# Falsehoods programmers believe about undefined behavior

_Published: 2022-11-27_

[Undefined behavior (UB)](https://en.wikipedia.org/wiki/Undefined_behavior) is a tricky concept in programming languages and compilers.
Over the many years I've been an industry mentor for [MIT's 6.172 Performance Engineering course](https://www.youtube.com/playlist?list=PLUl4u3cNGP63VIBQVWguXxZZi0566y7Wf),[^sn-1] I've heard many misconceptions about what the compiler guarantees in the presence of UB.
This is unfortunate but not surprising!

For a primer on undefined behavior and why we can't just "define all the behaviors," I highly recommend [Chandler Carruth's talk](https://www.youtube.com/watch?v=yG1OZ69H_-o) "Garbage In, Garbage Out: Arguing about Undefined Behavior with Nasal Demons."

You might also be familiar with my [Compiler Adventures blog series](https://predr.ag/tags/compiler-adventures/) on how compiler optimizations work.
An upcoming episode is about implementing optimizations that take advantage of undefined behavior like dividing by zero, where we'll see UB "from the other side."

## Undefined behavior != implementation-defined behavior

Undefined behavior is not the same as implementation-defined behavior.[^sn-2]
Program behaviors fall into _three_ buckets, not two:
- **Specification-defined:** The programming language itself defines what happens. This is the vast majority of every program.
- **Implementation-defined:** The exact behavior is defined by your compiler, operating system, or hardware. For example: [how many bits exactly](https://en.wikipedia.org/wiki/C_data_types#Basic_types) are in a `char` or `int` in C++.[^sn-3]
- **Undefined behavior**: *Anything* is allowed to happen, and you might no longer have a computer left after it all happens. No outcome is a bug if caused by UB. For example: signed integer overflow in C, or using `unsafe` to create two `&mut` references to the same data in Rust.[^sn-4]

Here's the list of guarantees compilers make about the outcomes of undefined behavior:

That's the whole list. No, I didn't forget any items. Yes, seriously.

It is possible to analyze how UB affects *a specific program* when compiled by a *specific compiler* or executed on *a specific target platform*.
For example, there exist exotic compilers, operating systems, and hardware that offer additional guarantees[^sn-5] relative to most common platforms, which only guarantee OS-level [process isolation](https://en.wikipedia.org/wiki/Process_isolation).
We aren't talking about those in this post.
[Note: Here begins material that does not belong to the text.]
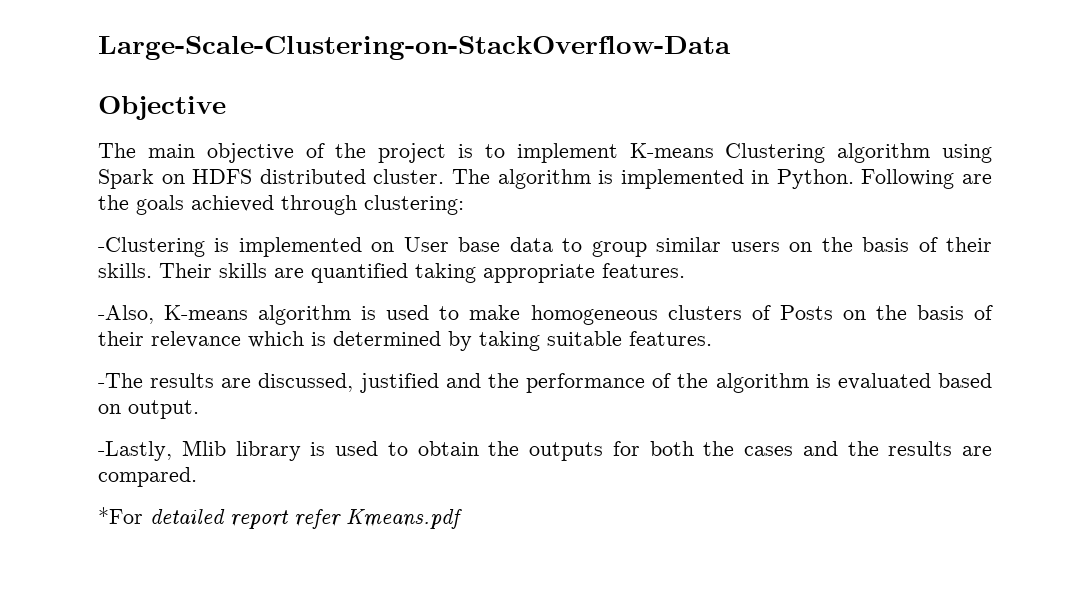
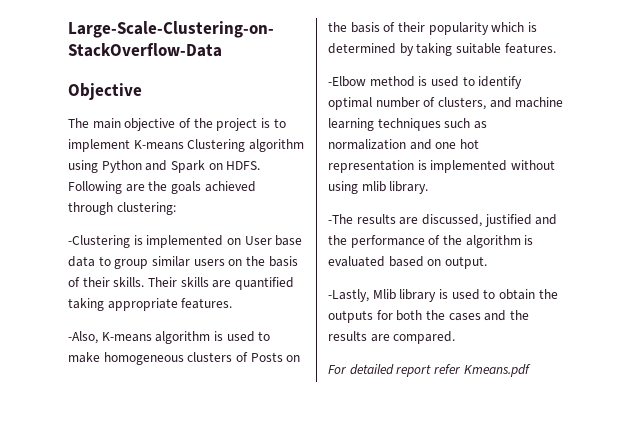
[98,169,854,189] Spark on HDFS distributed cluster. The algorithm is implemented in Python. -> [101,160,261,173] Python and Spark on HDFS.
[151,331,241,348] relevance -> [428,22,489,35] popularity
(712, 338) none -> [328,76,523,89] [328,97,564,110] [328,118,487,131] [328,139,479,150] [328,160,555,173] [328,181,429,194] // -Elbow method is used to identify optimal number of clusters, and machine learning techniques such as normalization and one hot representation is implemented without using mlib library.
[98,507,143,524] *For -> [328,365,347,374] For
The mindset for this post is this: "If my program contains UB, and the compiler produced a binary that does X, is that a compiler bug?"

It's not a compiler bug.

## All of the following assumptions are wrong

### Falsehoods about when UB "happens"

1. Undefined behavior only "happens" at high optimization levels like <span class="nobr">`-O2`</span> or <span class="nobr">`-O3`</span>.
1. If I turn off optimizations with a flag like <span class="nobr">`-O0`</span>, then there's no UB.
1. If I include debug symbols in the build, there's no UB.
1. If I run the program under a debugger, there's no UB.
1. Okay there's still UB with all of these, but my code will "do the right thing" regardless.
1. It will either "do the right thing" or crash with a `Segmentation Fault` (`SIGSEGV` signal).
1. It will either "do the right thing" or crash _somehow_.
1. It will either "do the right thing" or crash or infinite-loop or deadlock.
1. At least it won't run some unrelated code from elsewhere in the program.
1. At least it won't [run any unreachable code](https://kristerw.blogspot.com/2017/09/why-undefined-behavior-may-call-never.html) the program might contain.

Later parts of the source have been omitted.